Reconstruction of water-tight surfaces through Delaunay sculpting

Given a finite set of points S⊆R2, we define a proximity graph called as shape-hull graph (SHG(S)) that contains all Gabriel edges and a few non-Gabriel edges of Delaunay triangulation of S. For any S, SHG(S) is topologically regular with its boundary (referred to as shape-hull (SH)) homeomorphic to a simple closed curve. We introduce the concept of divergent concavity for simple, closed, planar curves based on the alignment of curves in concave portions and discuss various measures to characterize curves having divergent concavity.

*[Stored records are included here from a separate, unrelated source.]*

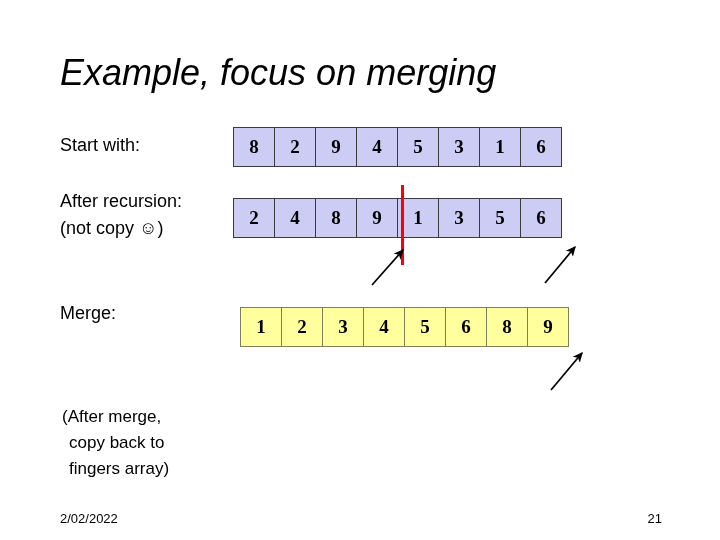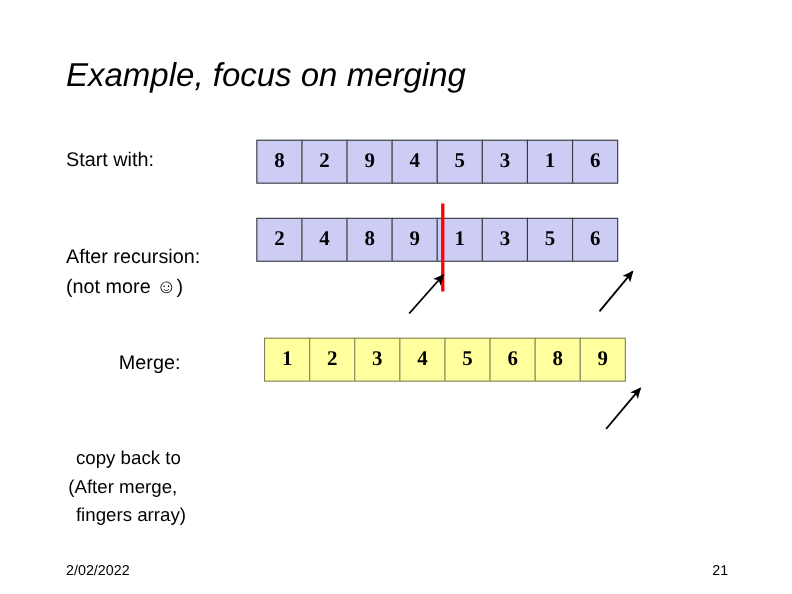--- a/index.html
+++ b/index.html
@@ -22,7 +22,7 @@
     left: 60px;
     top: 52px;
     font-family: "Liberation Sans", sans-serif;
-    font-size: 30px;
+    font-size: 36px;
     font-style: italic;
     font-weight: 400;
     letter-spacing: 0px;

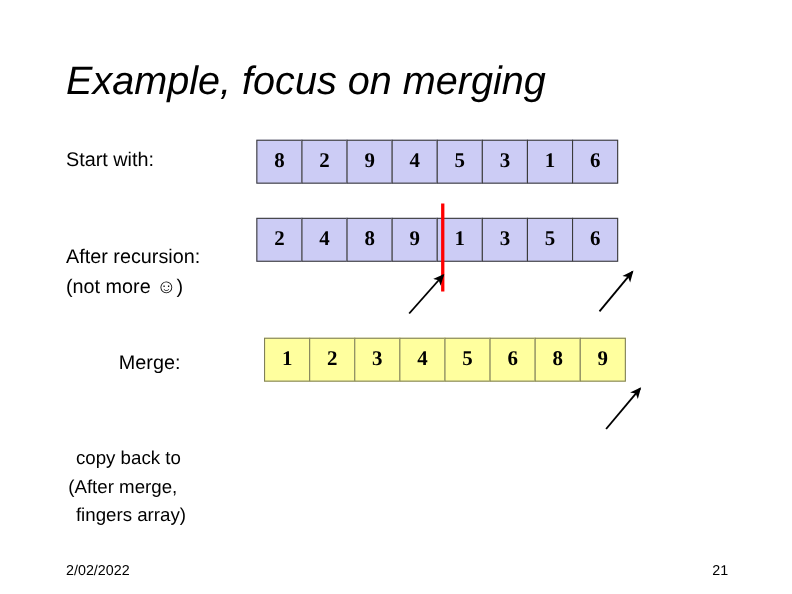--- a/index.html
+++ b/index.html
@@ -40,7 +40,7 @@
     color: #000000;
   }
   #label-start        { left: 60px; top: 132px; }
-  #label-recursion    { left: 60px; top: 220px; }
+  #label-recursion    { left: 60px; top: 188px; }
   #label-merge        { left: 60px; top: 316px; margin-left: 48px; }
   #label-copyback     { left: 62px; top: 404px; font-size: 17px; line-height: 26px; }
   .label-line { display: block; }

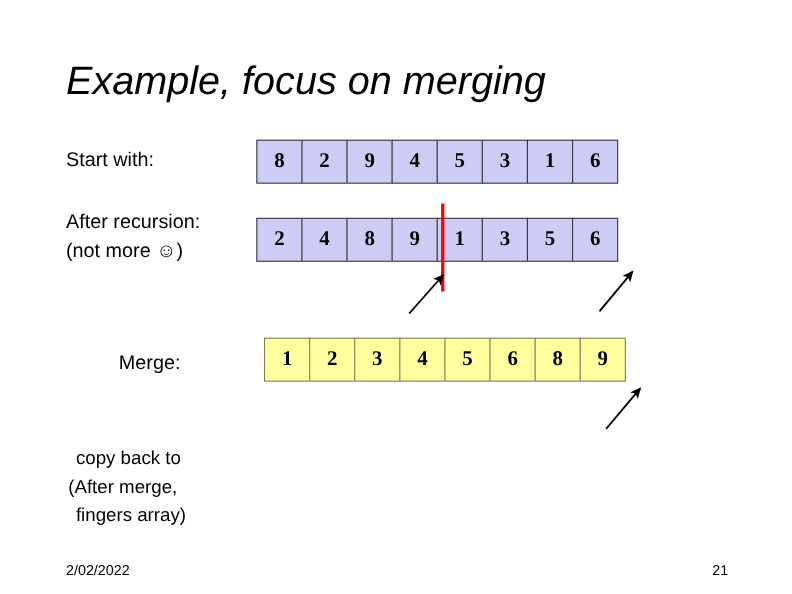--- a/index.html
+++ b/index.html
@@ -116,7 +116,7 @@
 
 <div class="label-block" id="label-recursion">
   <span class="label-line">After recursion:</span>
-  <span class="label-line">(not more ☺)</span>
+  <span class="label-line">(not copy ☺)</span>
 </div>
 
 <div class="label-block" id="label-merge">

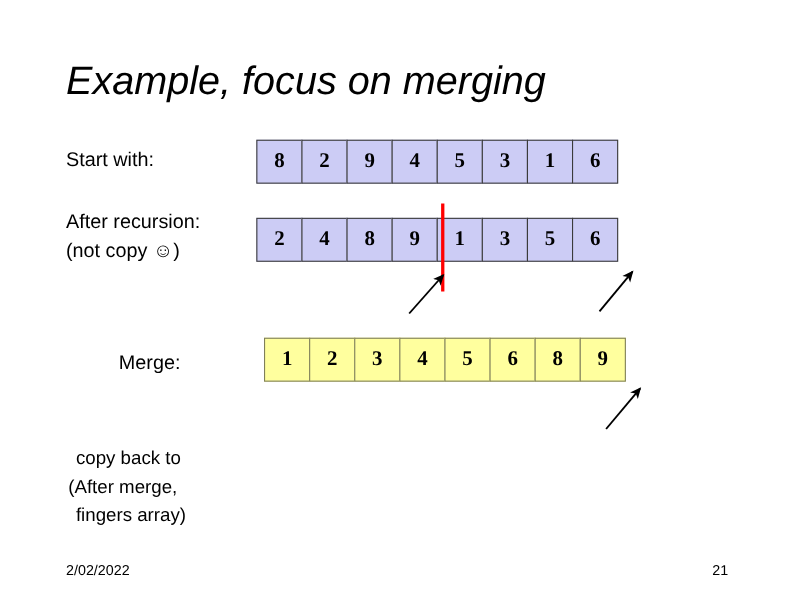--- a/index.html
+++ b/index.html
@@ -41,7 +41,7 @@
   }
   #label-start        { left: 60px; top: 132px; }
   #label-recursion    { left: 60px; top: 188px; }
-  #label-merge        { left: 60px; top: 316px; margin-left: 48px; }
+  #label-merge        { left: 60px; top: 300px; }
   #label-copyback     { left: 62px; top: 404px; font-size: 17px; line-height: 26px; }
   .label-line { display: block; }
   .indent-1 { padding-left: 7px; }

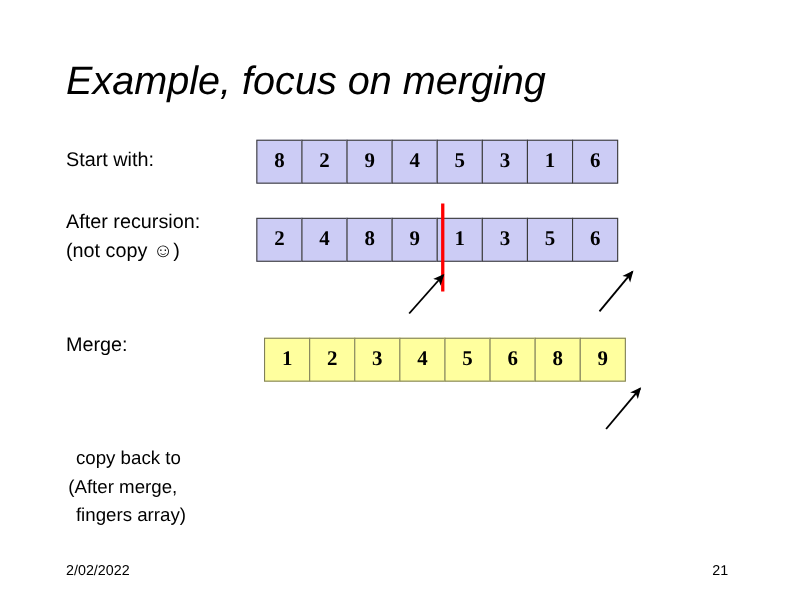--- a/index.html
+++ b/index.html
@@ -124,8 +124,8 @@
 </div>
 
 <div class="label-block" id="label-copyback">
+  <span class="label-line">(After merge,</span>
   <span class="label-line indent-1">copy back to</span>
-  <span class="label-line">(After merge,</span>
   <span class="label-line indent-1">fingers array)</span>
 </div>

Under sufficiently dense sampling, we prove that SH(S), where S is sampled from a divergent concave curve ΣD, represents a piece-wise linear approximation of ΣD. We extend this result to provide a sculpting algorithm for closed surface reconstruction from a set of raw samples. The surface is constructed through a repeated elimination of Delaunay tetrahedra subjected to circumcenter and topological constraints. Theoretically, we justify our algorithm by establishing a topological guarantee on the 3D shape-hull with the help of topological rules. We demonstrate the effectiveness of our approach with experimental results on models with sharp features and sparsely distributed point clouds. Compared to existing sculpting approaches for surface reconstruction that require either a parameter tuning or several stages, our approach is simple, non-parametric, single stage and reconstructs topologically correct piece-wise linear approximation for divergent concave surfaces.